Seharusnya Ibunya membeli tiga bungkus nasi uduk, tapi kenapa empat? Lalu Fadil bertanya mengenai jumlah nasi uduk kepada ibunya. Kemudian ibunya, teringat dengan Tina yang sedang pergi camping bersama teman-temannya. Dirinya lupa, bahwa Tina sedang ada kegiatan dengan teman-temannya, sehingga beliau membeli empat bungkus. Mendengar hal itu Fadil pun tersenyum, lalu secara diam-diam dia membawa dua bungkus nasi uduk ke dalam kamarnya. Tak lupa dua gelas air yang sudah terisi penuh.
"Ayo kita sarapan," ucapnya sembari memberikan piring berisi nasi uduk.
"Wah sepertinya enak. Dari mana kamu mendapatkannya?" Menatap menu sarapan pagi, lalu bertanya dimana Fadil mendapatkannya.
"Ibuku yang membelikannya."
"Apa jangan-jangan ibumu tau tentang keberadaanku?"
"Tidak, apa kamu lupa? Semalam aku mengunci pintu kamar sebelum tidur."
"Syukurlah kalau begitu," ujarnya pada Fadil.
Jendela kamar di buka, udara pagi mulai masuk ke dalam kamarnya melakukan sebuah sirkulasi udara. Suasana kamar menjadi sejuk, tak seperti sebelumnya yang pengap dan lembam. Mereka berdua, duduk bersila dan saling berhadapan menikmati sarapan pagi. Fadil teringat dengan kejadian semalam, dimana sosok mengerikan bersarang di tubuh ayahnya. Dirinya khawatir bahwa apa yang menyerang ayahnya adalah sebuah permulaan.

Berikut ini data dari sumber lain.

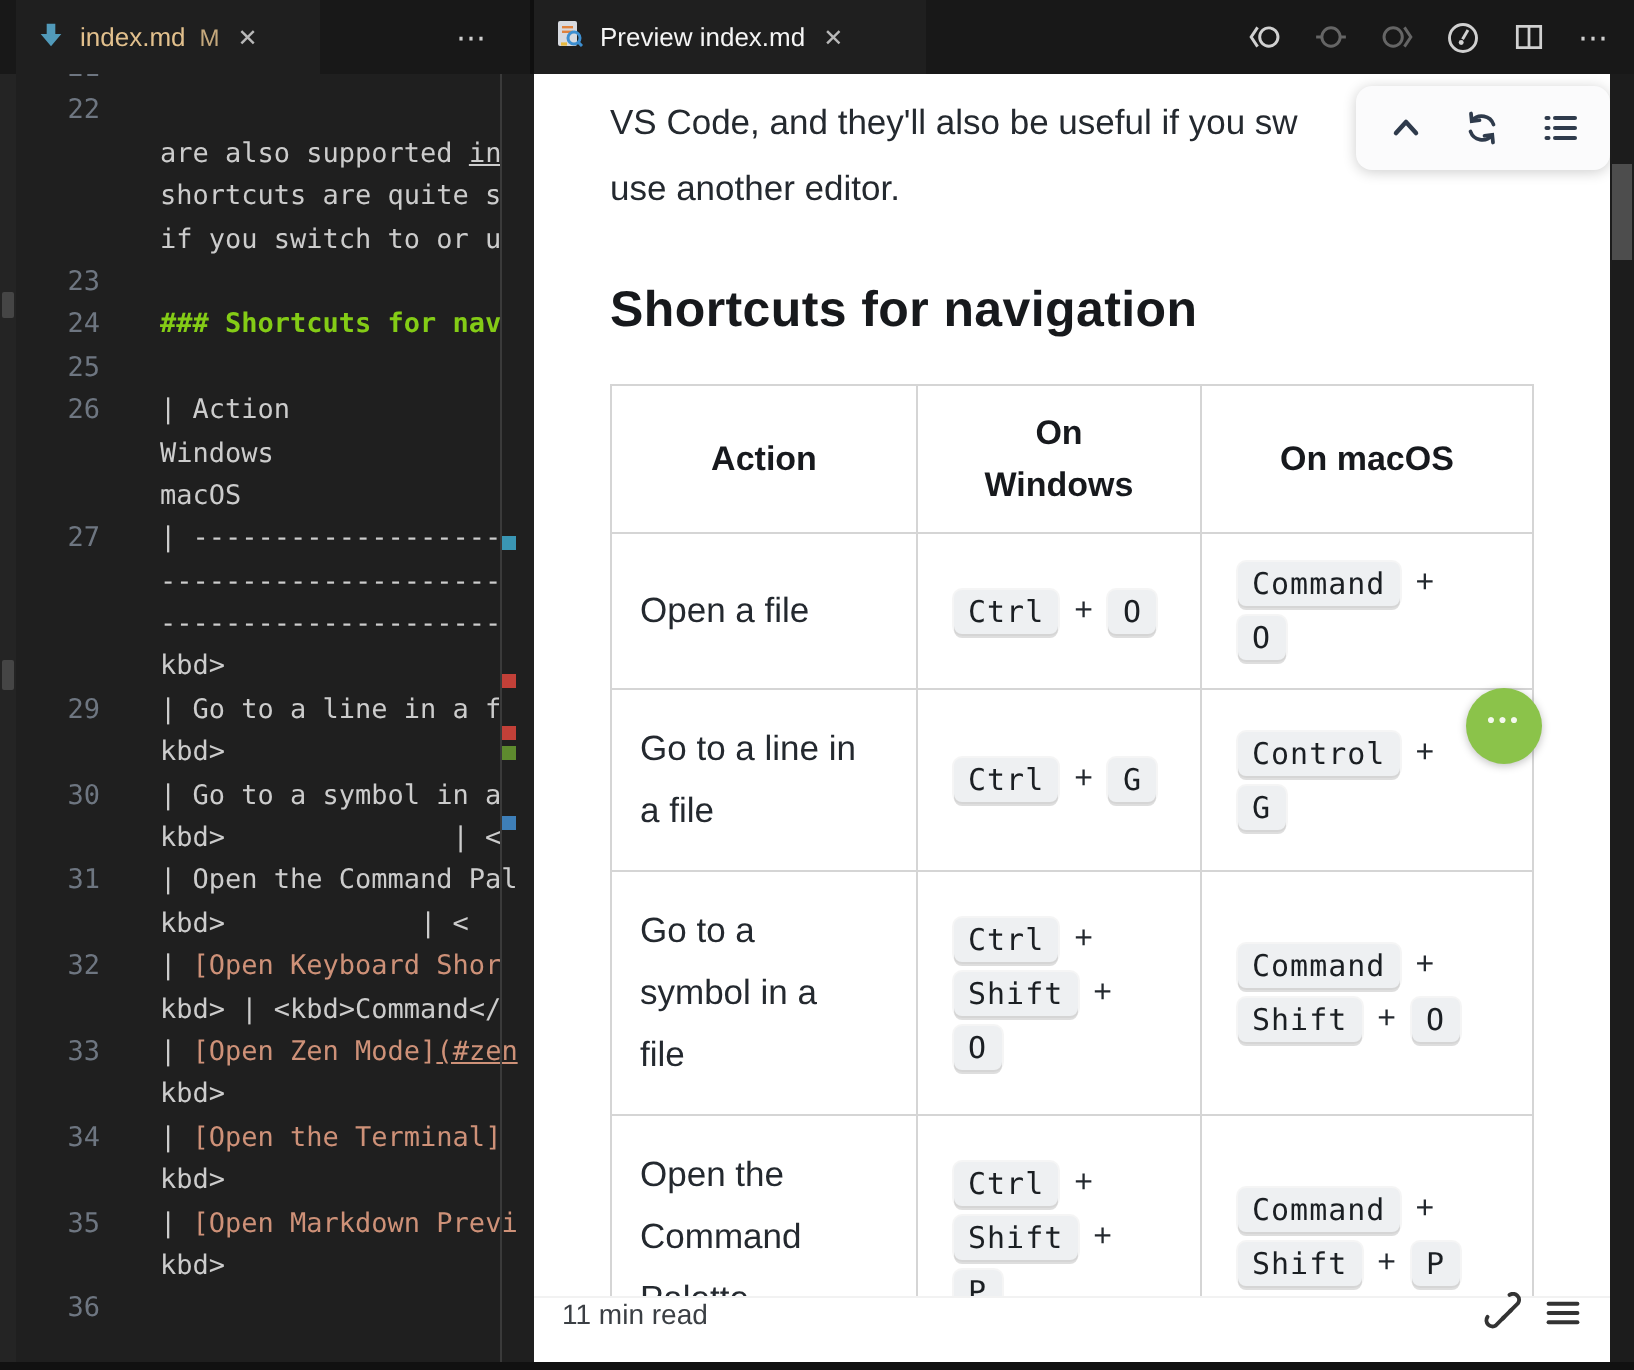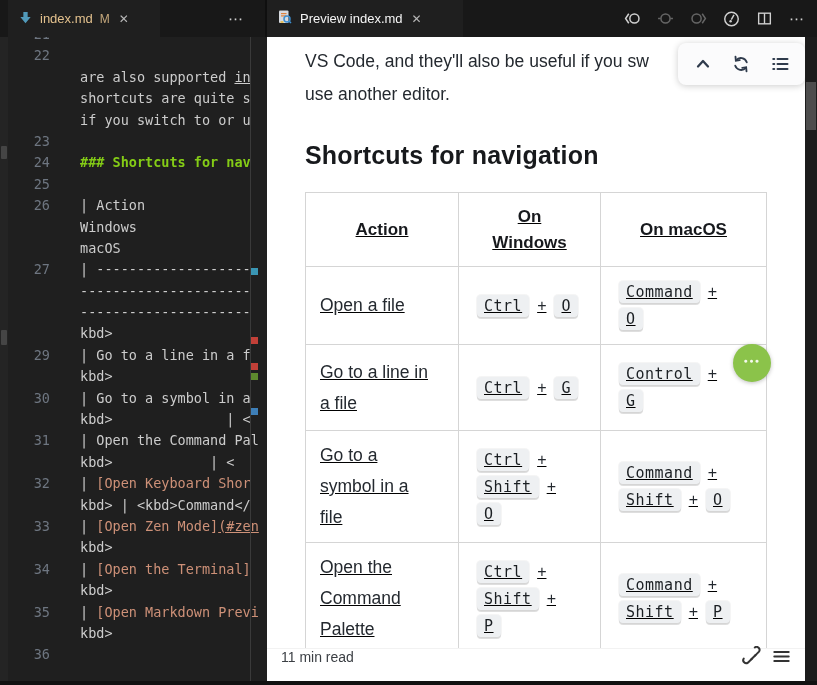"Action" .tablewrap { text-decoration: underline -> none }
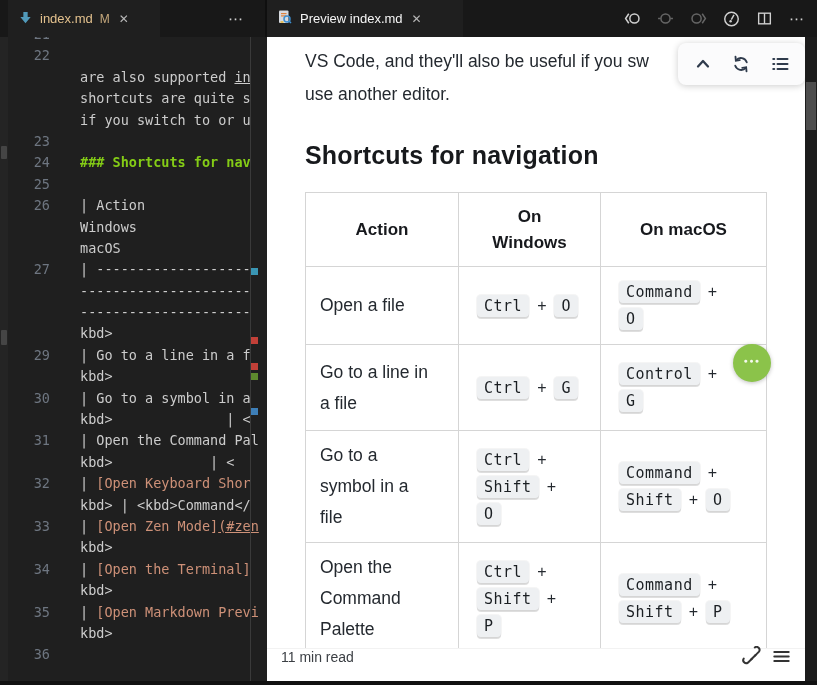"Open a file" .shortcuts td.act { padding: 4px 14px -> 14px 14px }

Seseorang yang telah mengirim santet, membuat pemuda itu penasaran akan identitasnya.
"Apa yang kamu sedang pikirkan?" Tanya Sarah.
"Memikirkan keselamatan ayah. Aku yakin santet itu hanyalah permulaannya saja. Kuyakin kan ada serangan lanjutan, untuk mencelakai ayahku. Apa yang harus kulakukan?" Ujar pemuda itu menatap Sarah dengan raut wajah yang sedih.
"Selama ayahmu berada di jangkauan, kita masih bisa berbuat sesuatu untuk menyelamatkannya. Tapi pada akhirnya semua tergantung takdir, kita tidak bisa berbuat apa-apa selain berdoa."
"Begitu rupanya," timbalnya sembari menundukkan pandangan.
"Soal santet jangan khawatir, malam ini akan kugunakan kesaktianku untuk membuat pelindung gaib di sekitar rumahmu. Setidaknya itu yang aku lakukan untuk membantu. Semoga tidak ada sihir hitam yang datang menimpa keluargaku."
"Thanks Sarah, rupanya tak hanya parasmu yang cantik. Tetapi hatimu juga cantik, senang rasanya melihatmu berada di sisiku."
"Berhenti menggodaku! Cepat habiskan sarapanmu," ucap gadis itu menunjuk dengan raut wajah memerah.
Melihat Sarah yang salah tingkah, membuat Fadil tersenyum lalu ia menghabiskan sarapan pagi. Selesai makan Fadil mengambil dua piring kotor, dan dia keluar secara sembunyi-sembunyi agar ibunya tidak curiga dengan dua piring kotor di tangannya. Kemudian dia mencuci piring kotor satu persatu, sedangkan Sarah mengunggunya di dalam kamar.